Provided records Block Start
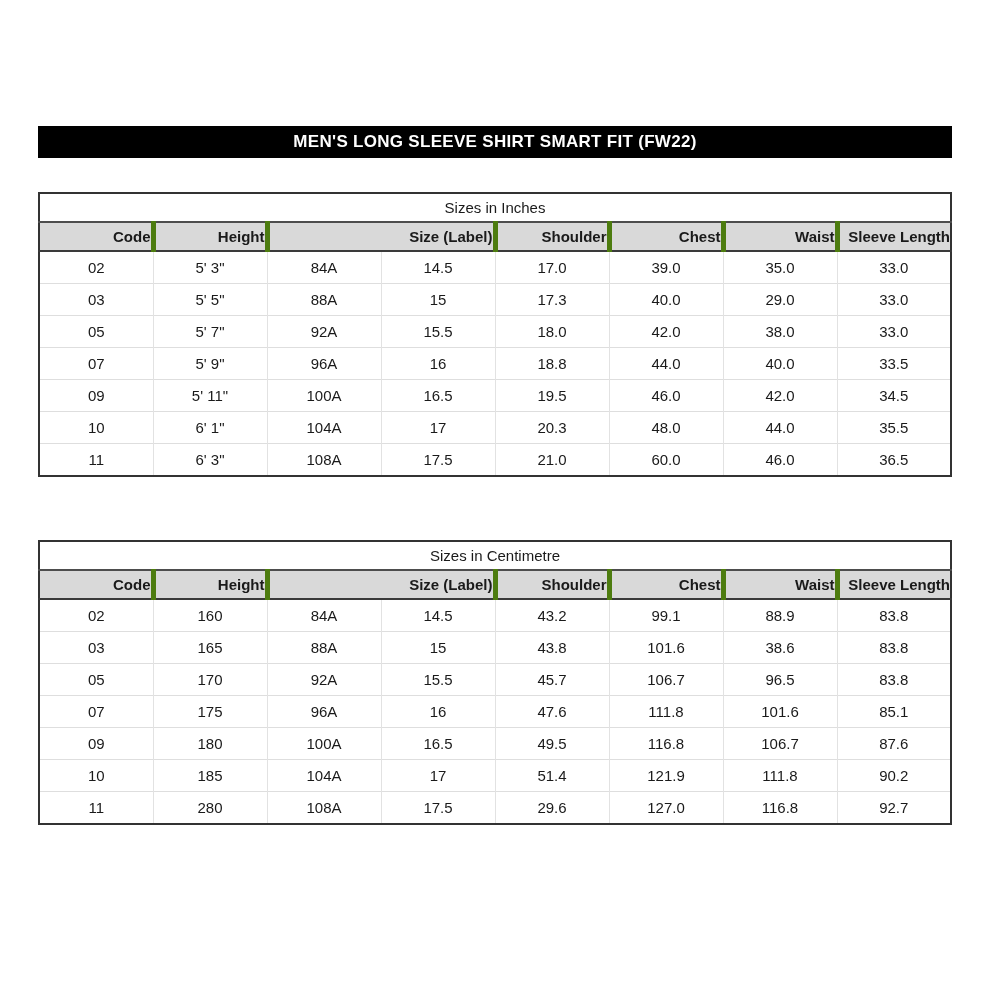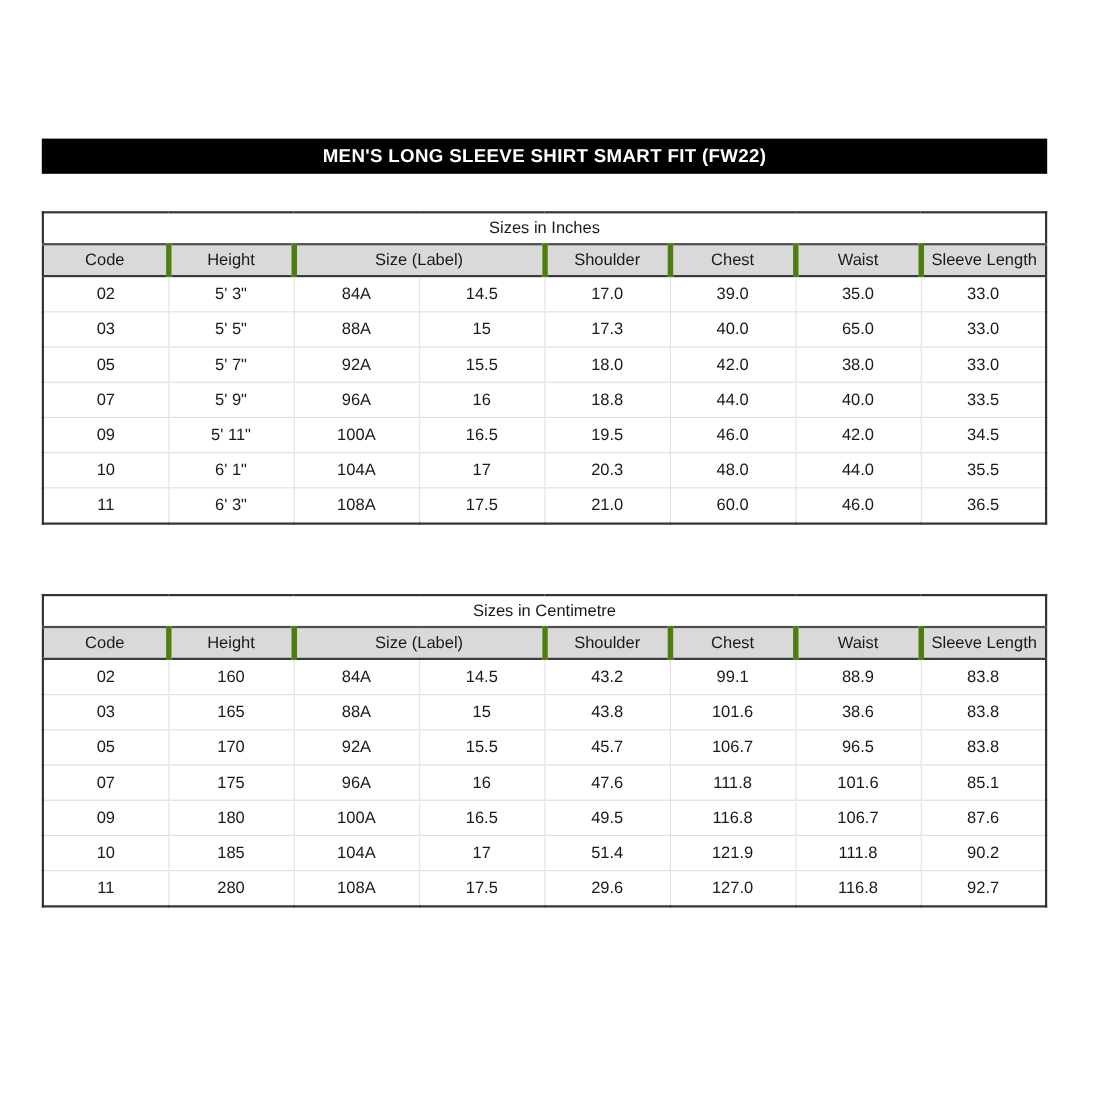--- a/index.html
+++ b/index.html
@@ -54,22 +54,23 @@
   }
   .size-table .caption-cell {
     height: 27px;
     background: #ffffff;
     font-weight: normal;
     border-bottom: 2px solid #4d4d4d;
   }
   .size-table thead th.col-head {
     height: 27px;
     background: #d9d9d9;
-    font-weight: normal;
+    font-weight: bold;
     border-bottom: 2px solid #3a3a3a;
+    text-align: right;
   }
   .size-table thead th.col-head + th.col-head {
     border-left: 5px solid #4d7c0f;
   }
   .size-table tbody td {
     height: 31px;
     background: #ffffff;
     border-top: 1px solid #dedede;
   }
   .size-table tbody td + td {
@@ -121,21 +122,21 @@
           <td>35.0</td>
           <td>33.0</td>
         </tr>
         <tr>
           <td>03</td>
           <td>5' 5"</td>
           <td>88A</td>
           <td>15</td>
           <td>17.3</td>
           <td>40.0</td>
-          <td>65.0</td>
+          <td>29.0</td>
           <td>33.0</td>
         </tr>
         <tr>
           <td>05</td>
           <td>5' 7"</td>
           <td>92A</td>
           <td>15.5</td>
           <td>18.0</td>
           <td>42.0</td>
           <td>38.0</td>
Provided records Block End
Provided records Block Start
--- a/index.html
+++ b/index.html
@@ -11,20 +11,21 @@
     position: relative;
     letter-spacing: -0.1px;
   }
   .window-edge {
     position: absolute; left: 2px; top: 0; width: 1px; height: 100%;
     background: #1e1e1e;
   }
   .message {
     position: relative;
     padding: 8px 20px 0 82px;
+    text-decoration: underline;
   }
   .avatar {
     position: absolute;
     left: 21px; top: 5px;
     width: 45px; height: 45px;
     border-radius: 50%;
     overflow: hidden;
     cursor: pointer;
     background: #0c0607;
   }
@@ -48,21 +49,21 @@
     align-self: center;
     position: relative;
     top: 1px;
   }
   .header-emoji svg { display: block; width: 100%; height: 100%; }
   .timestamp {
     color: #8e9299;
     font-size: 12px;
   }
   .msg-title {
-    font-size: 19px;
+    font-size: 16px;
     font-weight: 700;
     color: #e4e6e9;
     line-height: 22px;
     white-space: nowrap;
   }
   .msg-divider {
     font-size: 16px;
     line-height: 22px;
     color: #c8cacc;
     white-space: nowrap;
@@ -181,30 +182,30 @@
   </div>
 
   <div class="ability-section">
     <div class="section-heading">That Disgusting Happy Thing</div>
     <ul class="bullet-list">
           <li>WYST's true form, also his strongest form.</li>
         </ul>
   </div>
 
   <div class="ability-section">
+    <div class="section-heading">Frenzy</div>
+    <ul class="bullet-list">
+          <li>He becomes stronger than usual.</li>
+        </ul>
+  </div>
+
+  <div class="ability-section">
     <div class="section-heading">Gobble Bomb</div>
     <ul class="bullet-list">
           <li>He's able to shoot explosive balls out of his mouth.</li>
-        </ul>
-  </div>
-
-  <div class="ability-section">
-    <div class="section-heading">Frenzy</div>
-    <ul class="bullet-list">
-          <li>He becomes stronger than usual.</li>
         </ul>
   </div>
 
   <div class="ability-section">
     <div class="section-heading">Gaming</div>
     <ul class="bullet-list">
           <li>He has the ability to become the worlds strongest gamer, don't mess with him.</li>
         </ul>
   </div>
Provided records Block End
What this task involves ->
Would you please return all lines of the data that include the word "font"?

Written solution ->
     font-weight: normal;
-    font-weight: normal;
+    font-weight: bold;
     font-size: 12px;
-    font-size: 19px;
+    font-size: 16px;
     font-weight: 700;
     font-size: 16px;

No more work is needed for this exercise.